S’agissant de l’Opéra de Bordeaux, où il a pris ses fonctions mi-janvier, on se doute que ces questionnements se posent avec une acuité renouvelée. Ils sont en tout cas au cœur du projet d’« opéra citoyen » qui lui a valu d’être engagé à sa direction. Un projet qui entend notamment tirer parti de
la double histoire du Grand-Théâtre, qui incarnerait plutôt un “temple” de la tradition, et de l’Auditorium. L’intérêt, c’est que tradition et modernité dialoguent, coexistent dans chacun de ces deux lieux ». Interrogé sur les grands moments de sa vie de programmateur, Emmanuel Hondré cite de nombreux opéras, souvent contemporains – le monumental Licht de Karlheinz Stockhausen avec l’ensemble Le Balcon, Orfeo II, relecture par Luciano Berio de L’Orfeo de Monteverdi –, dont il rappelle qu’il les a présentés « sans fosse et sans scène.
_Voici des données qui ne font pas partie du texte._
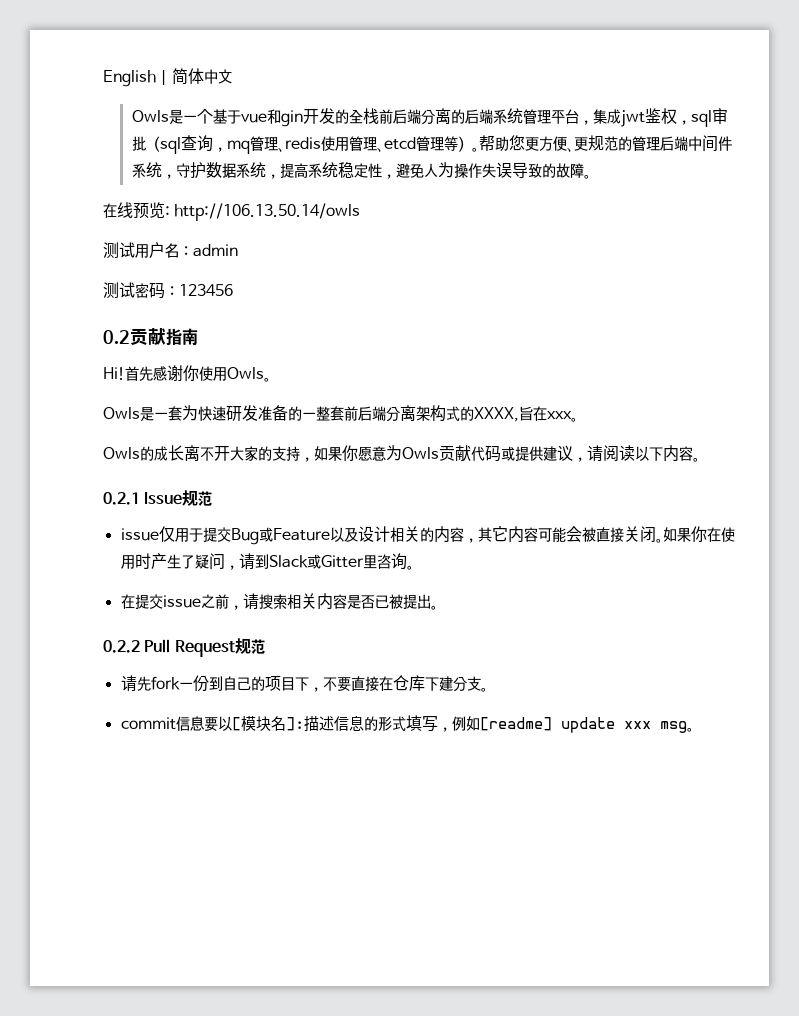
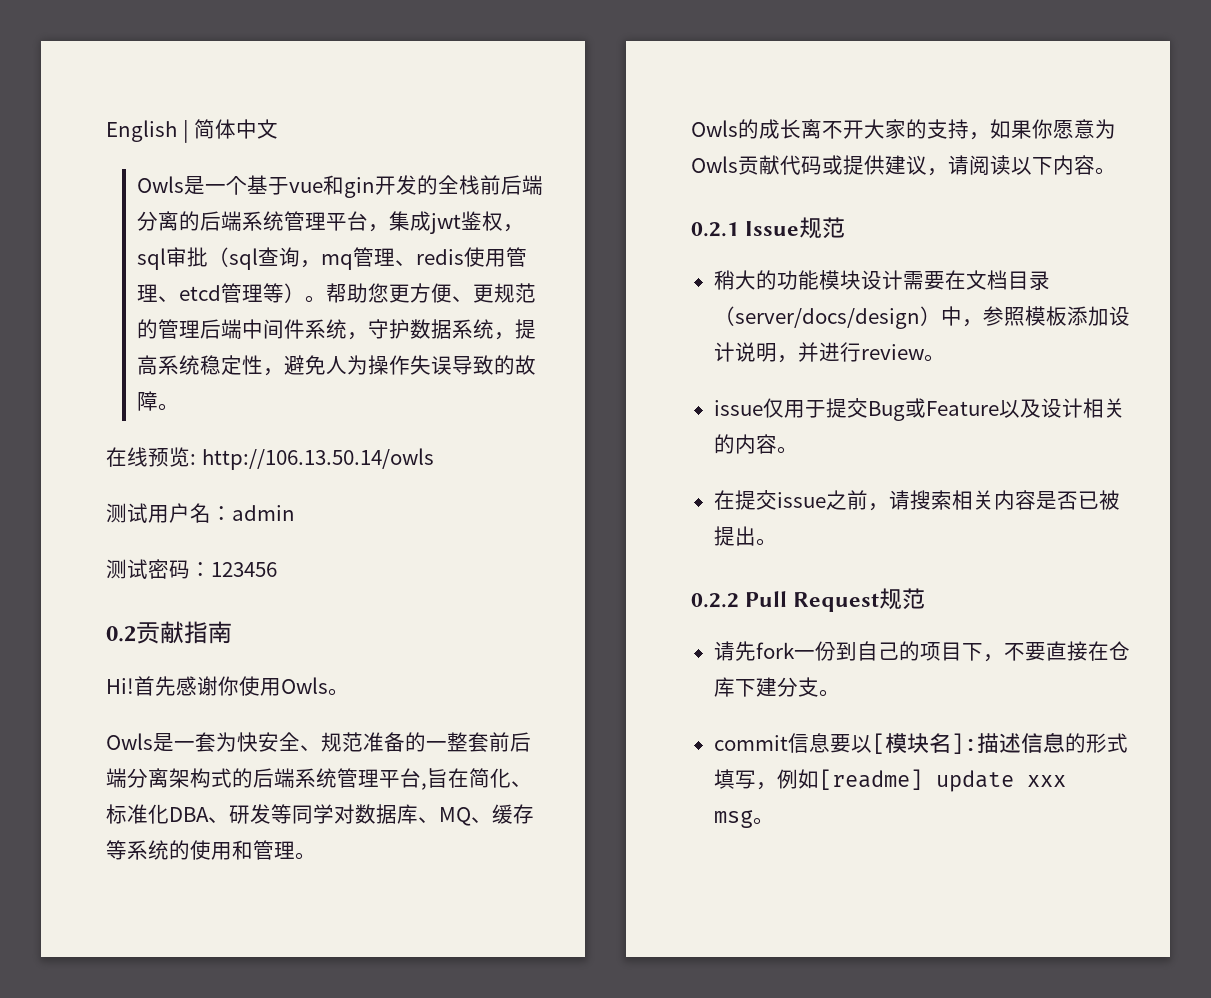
- Owls是一套为快速研发准备的一整套前后端分离架构式的XXXX,旨在xxx。
+ Owls是一套为快安全、规范准备的一整套前后端分离架构式的后端系统管理平台,旨在简化、标准化DBA、研发等同学对数据库、MQ、缓存等系统的使用和管理。
+ 稍大的功能模块设计需要在文档目录（server/docs/design）中，参照模板添加设计说明，并进行review。
- issue仅用于提交Bug或Feature以及设计相关的内容，其它内容可能会被直接关闭。如果你在使用时产生了疑问，请到Slack或Gitter里咨询。
+ issue仅用于提交Bug或Feature以及设计相关的内容。

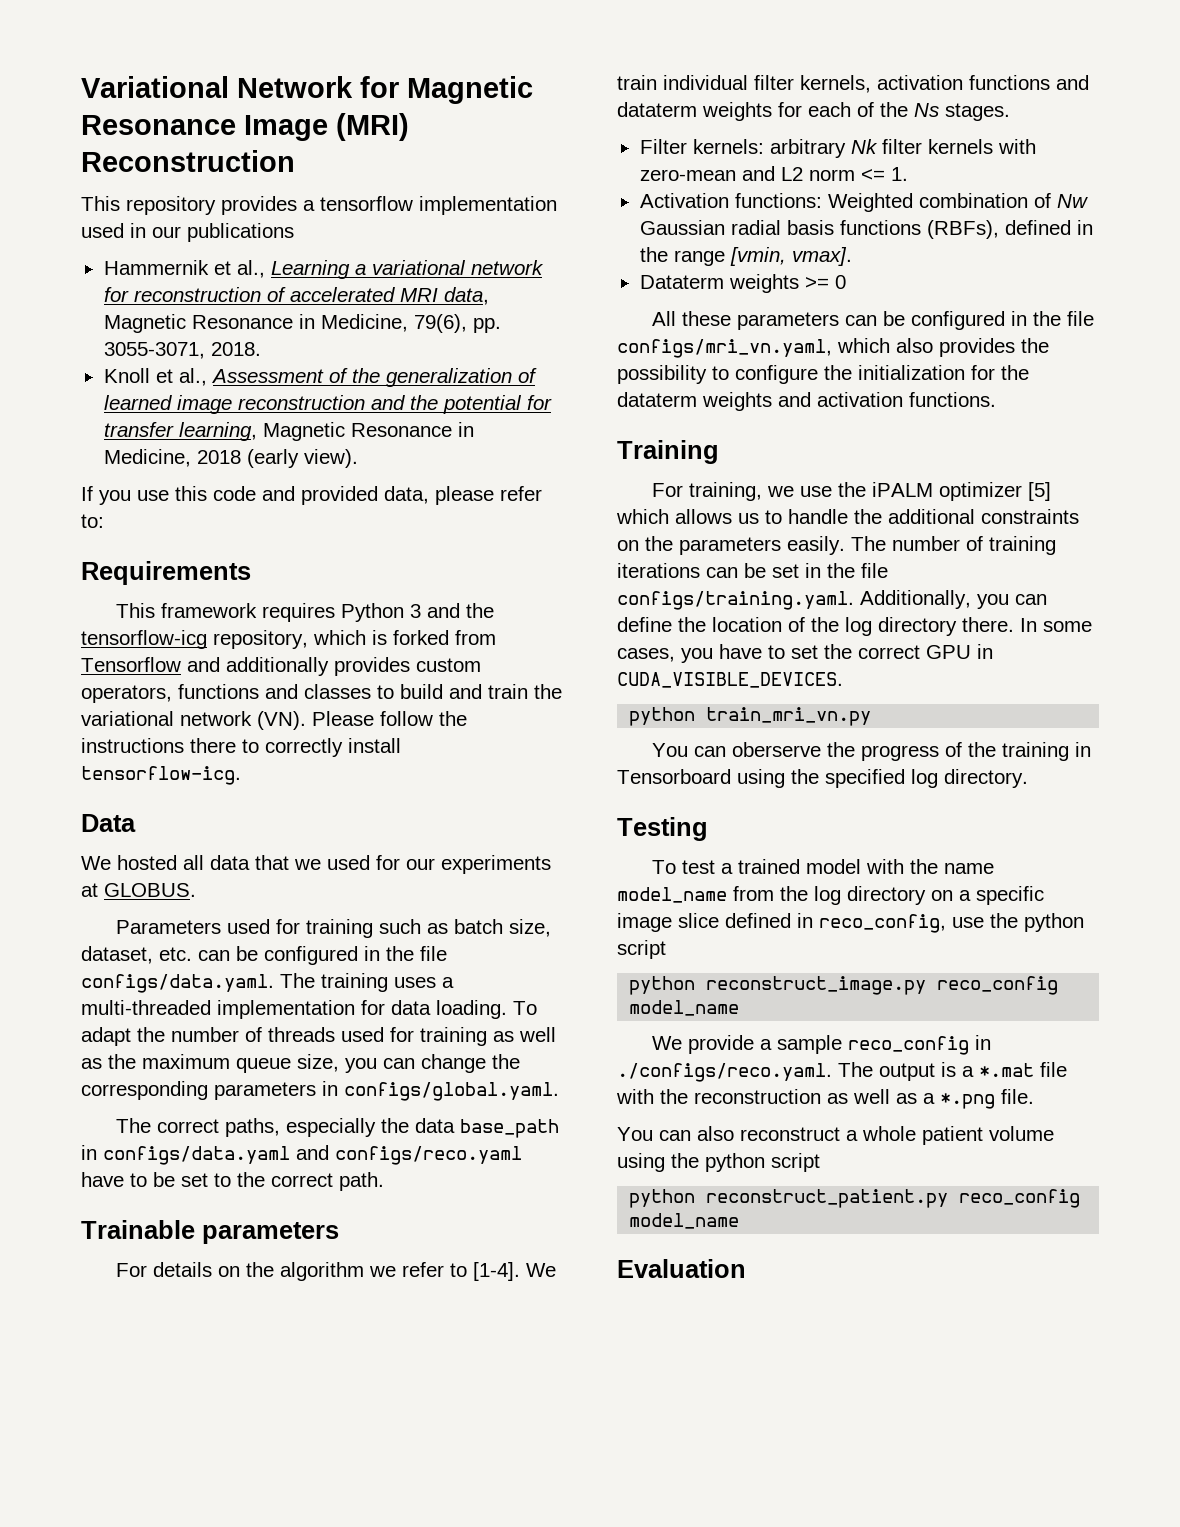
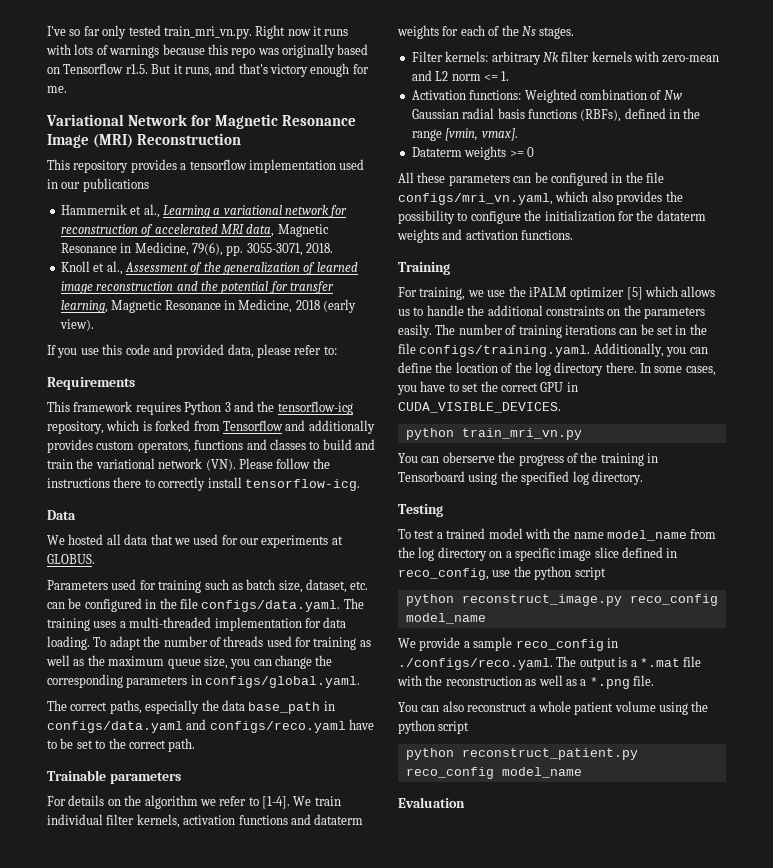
+ I've so far only tested train_mri_vn.py. Right now it runs with lots of warnings because this repo was originally based on Tensorflow r1.5. But it runs, and that's victory enough for me.

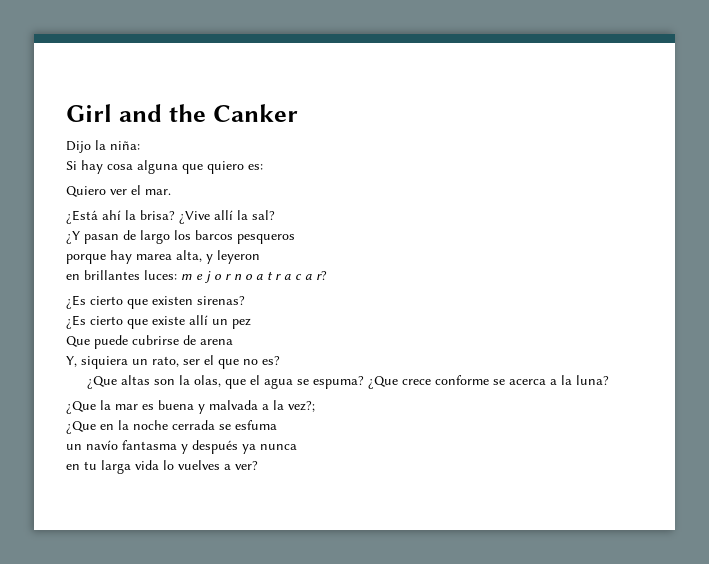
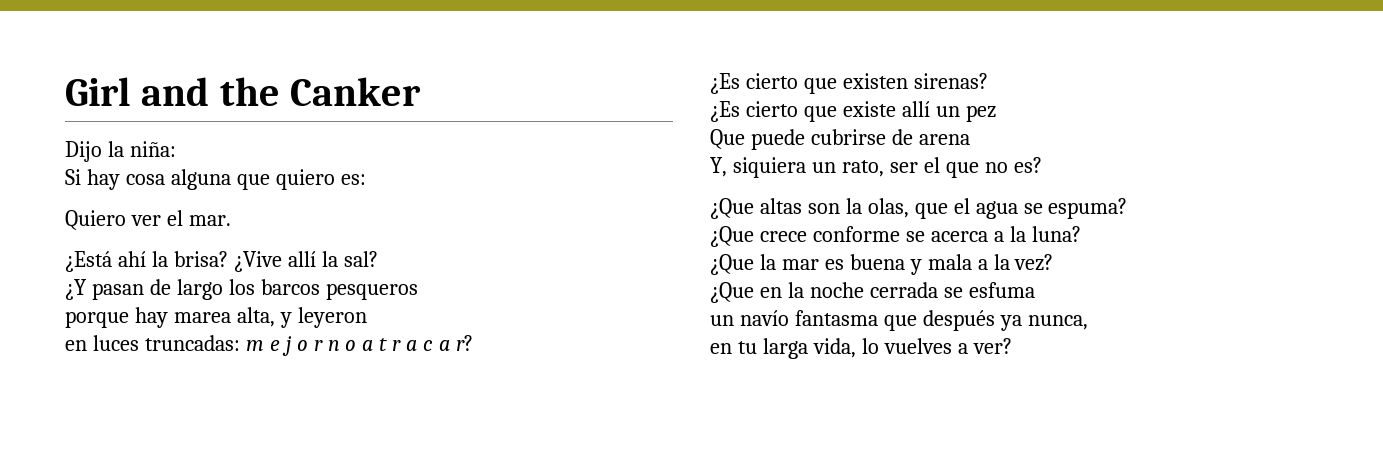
- en brillantes luces: m e j o r n o a t r a c a r?
+ en luces truncadas: m e j o r n o a t r a c a r?
- ¿Que altas son la olas, que el agua se espuma? ¿Que crece conforme se acerca a la luna?
+ ¿Que altas son la olas, que el agua se espuma?
+ ¿Que crece conforme se acerca a la luna?
- ¿Que la mar es buena y malvada a la vez?;
+ ¿Que la mar es buena y mala a la vez?
- un navío fantasma y después ya nunca
+ un navío fantasma que después ya nunca,
- en tu larga vida lo vuelves a ver?
+ en tu larga vida, lo vuelves a ver?

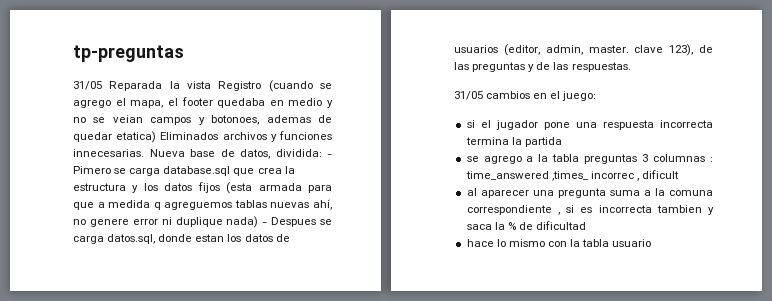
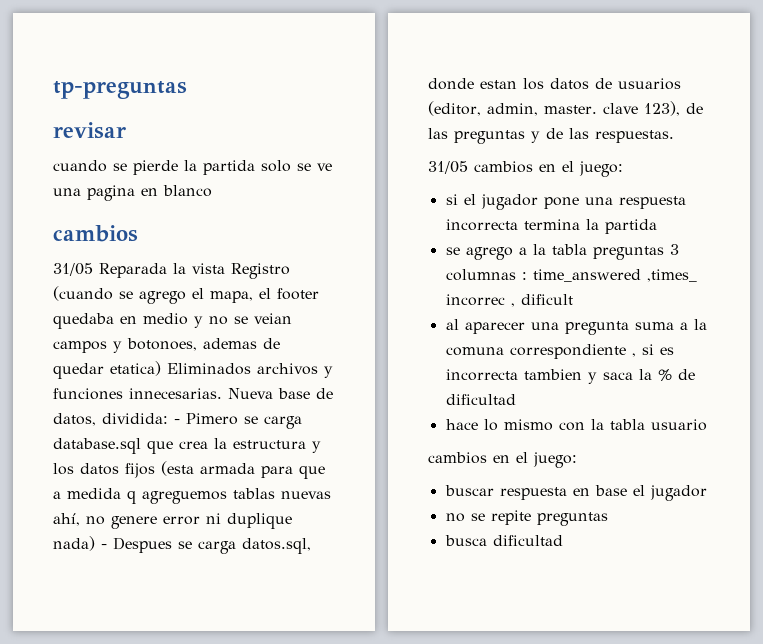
+ revisar
+ cuando se pierde la partida solo se ve una pagina en blanco
+ cambios
  hace lo mismo con la tabla usuario
+ cambios en el juego:
+ buscar respuesta en base el jugador
+ no se repite preguntas
+ busca dificultad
Je n’aime pas les clichés de l’opéra, j’aime quand il se réinvente, comme dans la version de La Favorite [opéra de Gaetano Donizetti créé en 1840, NDLR] que nous allons présenter l’année prochaine. J’aime l’opéra qui me dit quelque chose de nouveau, avec lequel je suis en dialogue ».
Cet esprit de dialogue, Emmanuel Hondré entend bien l’insuffler également au sein même du paquebot (près de 400 salariés, dont quelque 180 artistes – musiciens, danseurs et choristes) qu’il barre. Il a envie d’y faire régner un esprit de troupe, de renouer avec « l’esprit collaboratif propre aux ensembles indépendants ou aux collectifs d’artistes ». De faire de l’Opéra de Bordeaux « un laboratoire », via notamment la création d’une académie pour les chanteurs et les instrumentistes, dont les premiers jalons devraient être posés dès l’an prochain. Il rêve aussi d’ateliers de pratique musicale pour les enfants et les adultes sous les ors du Grand-Théâtre…
Pour l’heure, il entend surtout se laisser le temps. Le temps de s’abandonner aux nombreux « mystères » de cette ville découverte tout récemment, et dont on sent qu’elle l’a déjà pris sous son charme. Le temps de prendre le pouls du territoire et de ses acteurs ; il en a interrogé beaucoup en préparant son projet et en a gardé l’impression « d’un bouillonnement, d’un dynamisme qui a des formes très diverses, mais souffre de n’être pas encore très visible ». Le temps de travailler, patiemment et collectivement — « Je ne prétends surtout pas être un magicien », rappelle-t-il —, à cette nouvelle utopie : rendre à l’Opéra de Bordeaux sa place centrale dans la ville et dans la vie.